* Illustration: Studio Tonne * If you want to stop a disease outbreak — or a bioterrorist attack — you have to act fast. But health information typically moves at the pace of the receptionist at your doctor's office. The goal of Essence, the Department of Defense's Electronic Surveillance System for the Early Notification of Community-based Epidemics, is to pick up the tempo. Begun in 1999 to collect health data in the Washington, DC, area, Essence now monitors much of the Military Health System, which includes 400 facilities around the world.
"You don't have to be accurate to detect things," says Jay Mansfield, director of strategic information systems at the Global Emerging Infections Surveillance and Response System, one of the agencies that developed Essence. "But you do need to be precise." Reports from every clinic, doctor, and pharmacy get broken into broad syndrome categories rather than specific diseases. One doctor might diagnose bronchitis and another pneumonia, but Essence doesn't care. It's just looking for similar illnesses and where and when they occur. "It's like a fire alarm," Mansfield says. "It goes off if there's smoke, so you can get in the kitchen and see what's going on."

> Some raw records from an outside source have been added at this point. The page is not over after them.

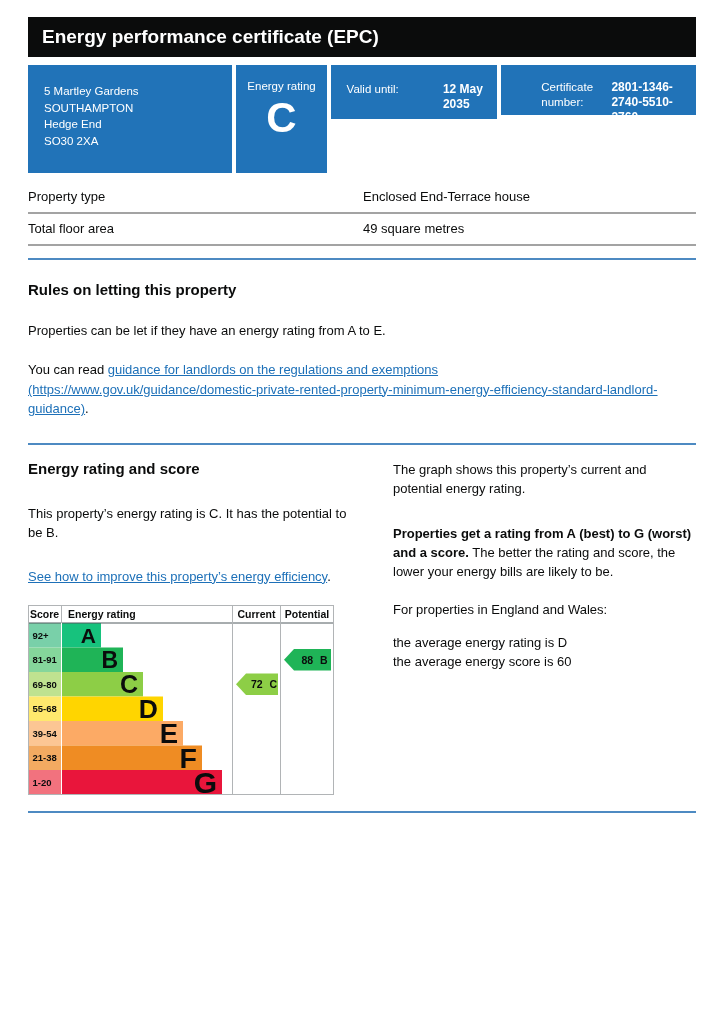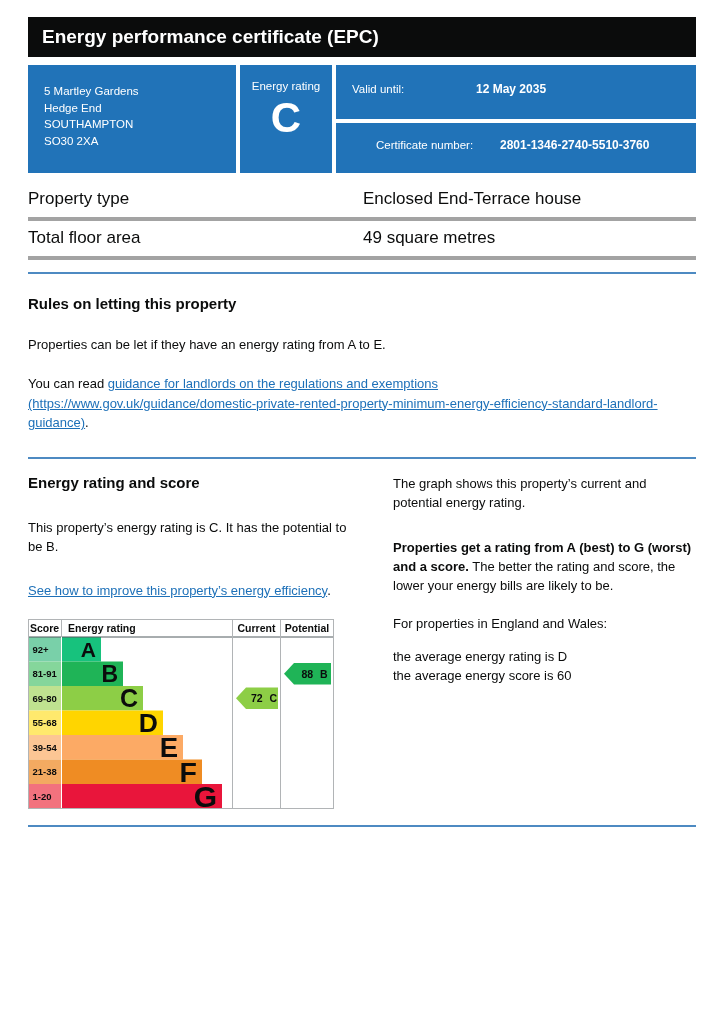"Valid until:" .meta-col { flex-direction: column -> row }
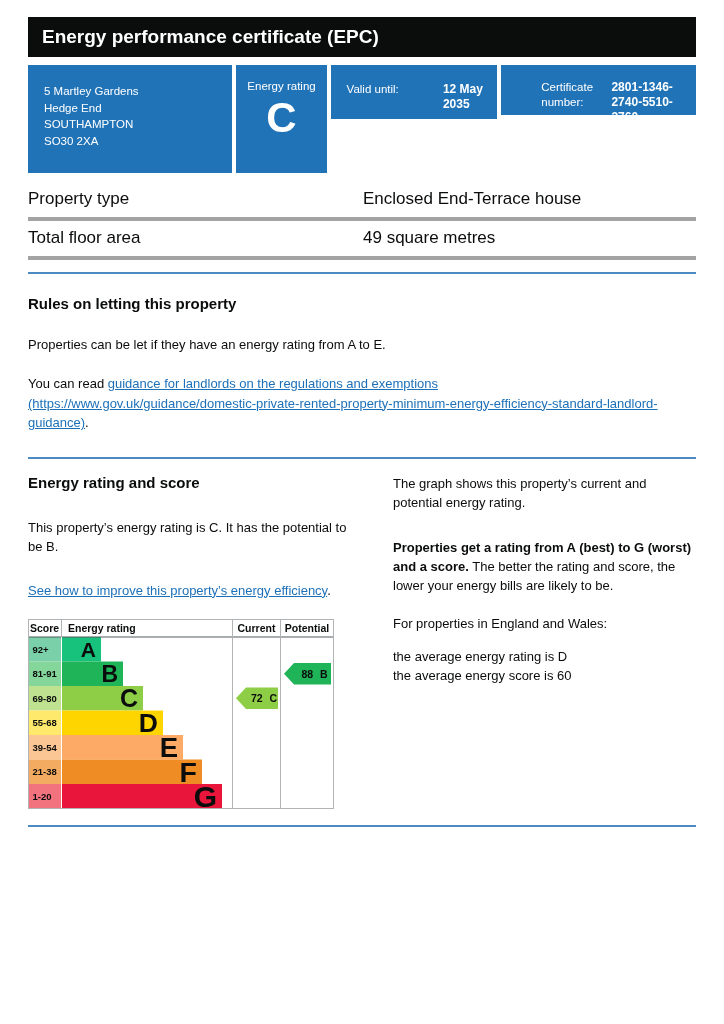"Hedge End" div { order: before "SOUTHAMPTON" -> after "SOUTHAMPTON" }
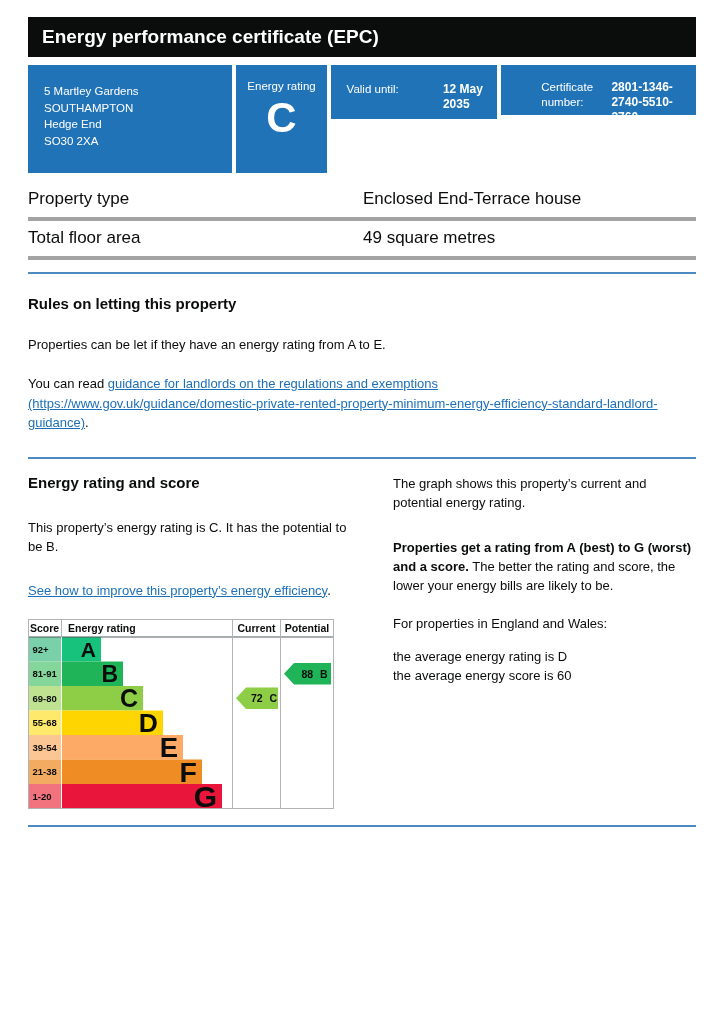"Property type" .prop-row { border-bottom: 4px solid #a3a3a3 -> 2px solid #a3a3a3; font-size: 17px -> 13px }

Because 100 megabytes of data come in every day — the team stores 18 months' worth, about 2.5 terabytes — there's often more smoke than fire. A pharmacy running out of antidiarrheals could signal an outbreak of E. coli or just a two-for-one sale. Essence expanded to include new sources (like radiology and laboratory tests) this spring, which means the data issues just got even more complicated. The trick is parsing the data as it comes in so that patterns emerge in hours instead of days. "We detected a gastrointestinal outbreak in Korea," Mansfield says. "I called my boss, and he asked me, 'When did it happen?'"
Korea is 13 hours ahead of Washington. So Mansfield simply answered: "Tomorrow."